Je veux le voir sortir de ses gonds, lui aussi.
Alors je commets l'irréparable, je fais ce que pourtant je condamne : je lève la main et lui assène une gifle si violente que sa tête part en arrière. J'ai l'impression que la scène se déroule au ralenti. Je vois ses yeux se révulser, sa mâchoire se tendre, sa joue se creuser, son visage chavirer. Et alors, seulement, je comprends ce que je viens de faire. Je comprends que j'ai eu tort.
Mais il est trop tard.
— Elle est complètement folle ?
— C'est n'importe quoi !
— Ellen Starling, grande spécialité, elle me dégoûte.

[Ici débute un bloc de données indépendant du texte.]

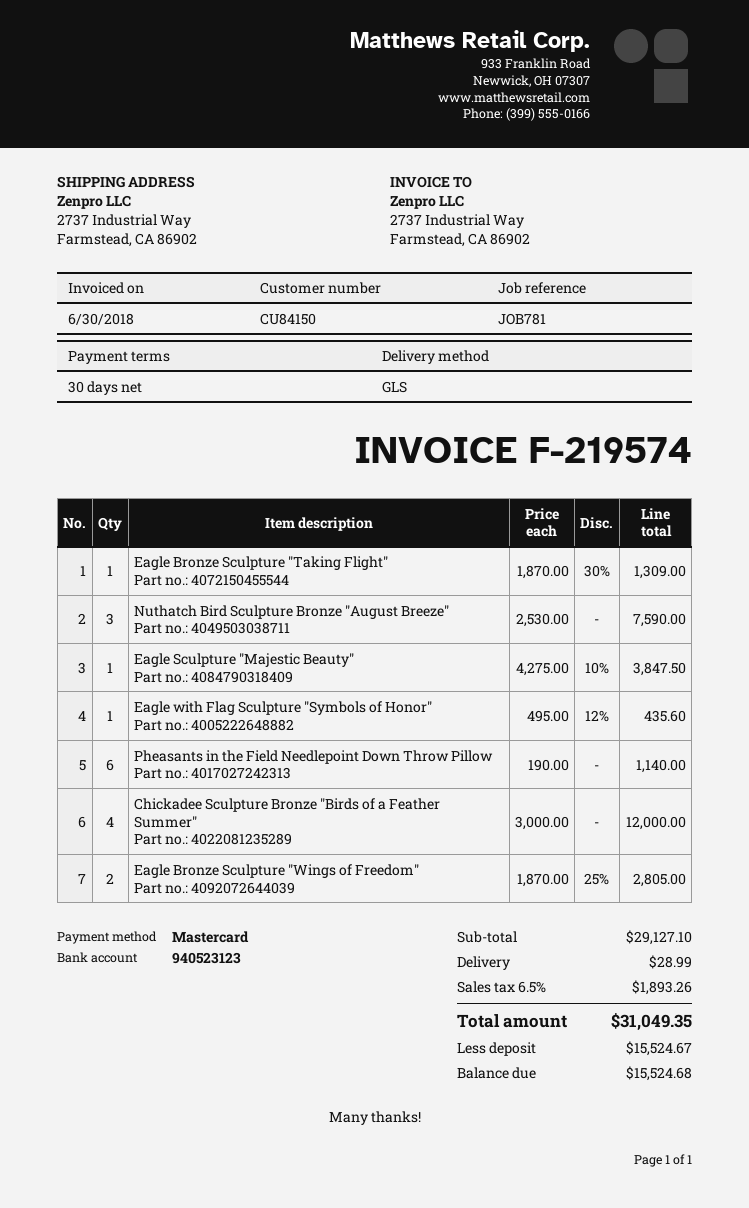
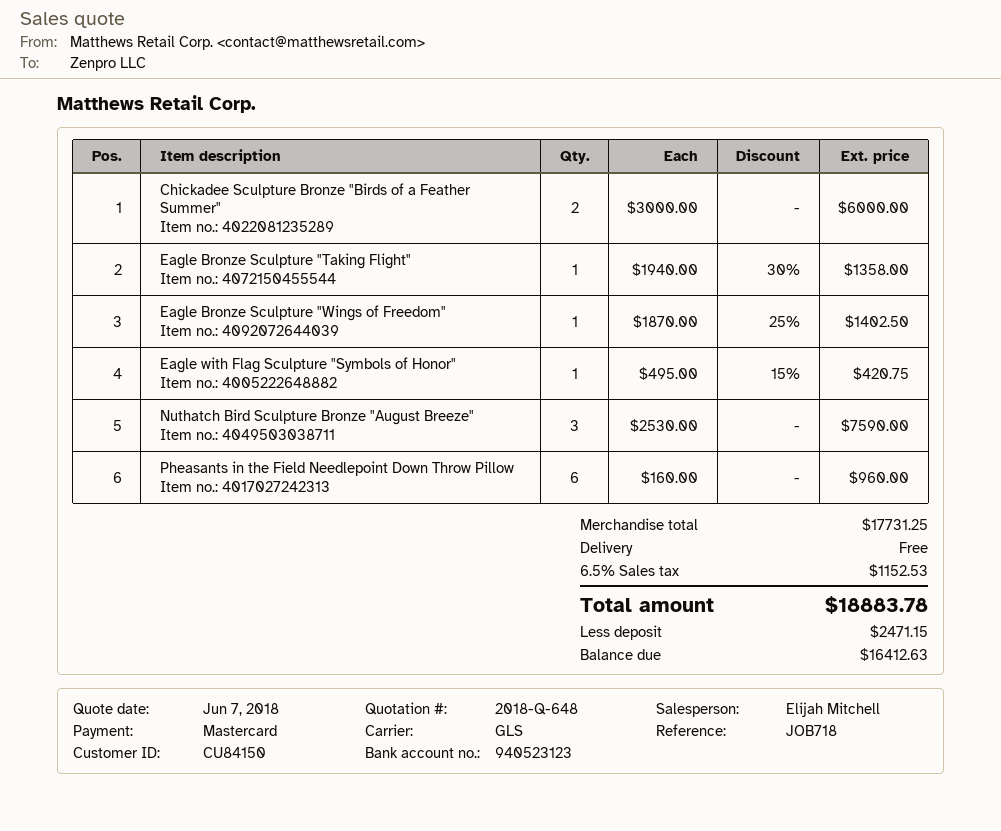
reference: JOB781 -> JOB718
Eagle Bronze Sculpture "Taking Flight": 1 x 1870.00 - 30% = 1309.00 -> 1 x 1940.00 - 30% = 1358.00
Eagle Sculpture "Majestic Beauty": 1 x 4275.00 - 10% = 3847.50 -> none
Eagle with Flag Sculpture "Symbols of Honor": 1 x 495.00 - 12% = 435.60 -> 1 x 495.00 - 15% = 420.75
Pheasants in the Field Needlepoint Down Throw Pillow: 6 x 190.00 = 1140.00 -> 6 x 160.00 = 960.00
Chickadee Sculpture Bronze "Birds of a Feather Summer": 4 x 3000.00 = 12000.00 -> 2 x 3000.00 = 6000.00
Eagle Bronze Sculpture "Wings of Freedom": 2 x 1870.00 - 25% = 2805.00 -> 1 x 1870.00 - 25% = 1402.50
subtotal: 29127.10 -> 17731.25
shipping: 28.99 -> 0.00
tax: 6.5% = 1893.26 -> 6.5% = 1152.53
total: 31049.35 -> 18883.78
deposit: 15524.67 -> 2471.15
balance: 15524.68 -> 16412.63

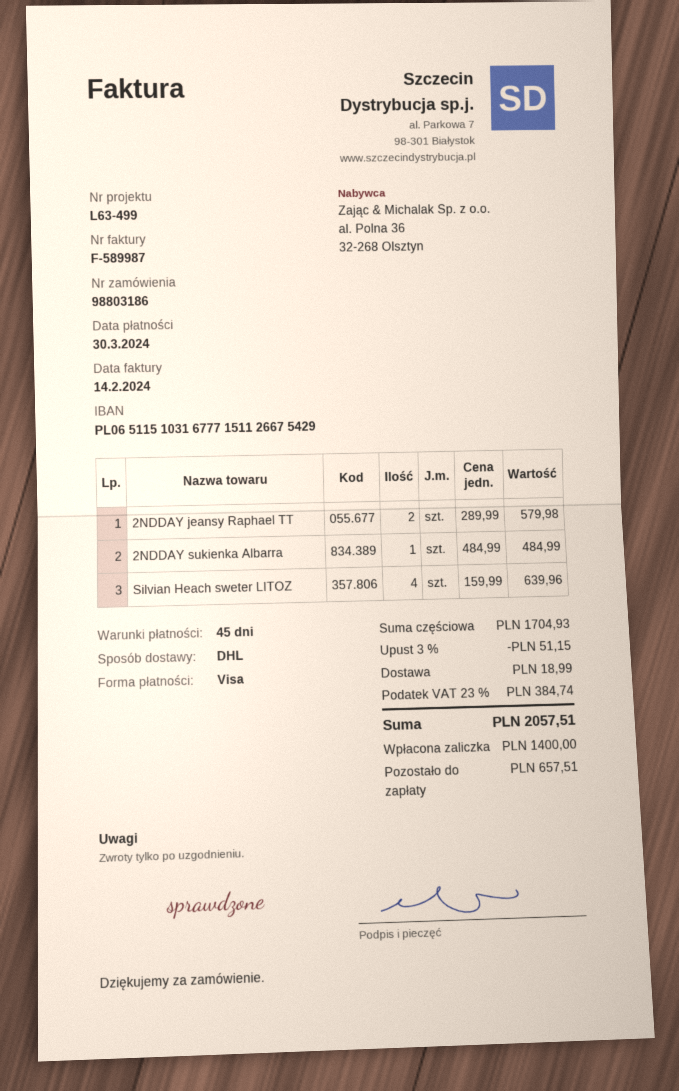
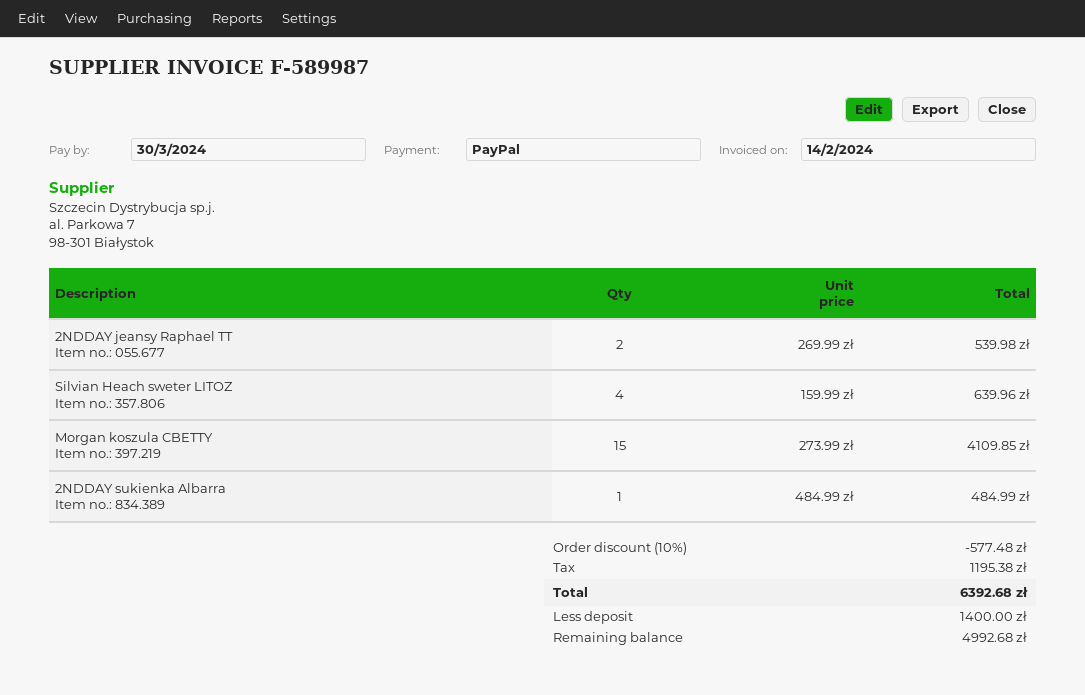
payment method: Visa -> PayPal
2NDDAY jeansy Raphael TT: 2 x 289.99 = 579.98 -> 2 x 269.99 = 539.98
Morgan koszula CBETTY: none -> 15 x 273.99 = 4109.85
discount: 3% = 51.15 -> 10% = 577.48
shipping: 18.99 -> none
tax: 384.74 -> 1195.38
total: 2057.51 -> 6392.68
balance: 657.51 -> 4992.68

Les répliques fusent, aussi brûlantes que du feu, aussi vives que des araignées, aussi toxiques que du cyanure. Je me décompose. Sean, un ami de Wes, s'interpose pour le protéger. Jane m'attrape le bras, afin d'éviter un éventuel assaut récidivant, et tout le monde me fixe avec une expression choquée, haineuse.
Tout le monde me déteste.
Je me déteste.
J'ai envie de crier.
Crier jusqu'à en perdre la voix.
Crier jusqu'à m'évanouir.
Crier jusqu'à mourir.
Je me déteste. Je me déteste. Je me déteste.
Je baisse lentement la main, observe Wes, puis Jane, puis Sean, puis tout l'amphi. Je suis le cafard, qui fait horreur à tous, mais que personne n'ose écraser, par peur de l'approcher. Je suis la risée de la promo entière, et bientôt de la fac.
Je vois les téléphones, je vois les objectifs braqués sur moi.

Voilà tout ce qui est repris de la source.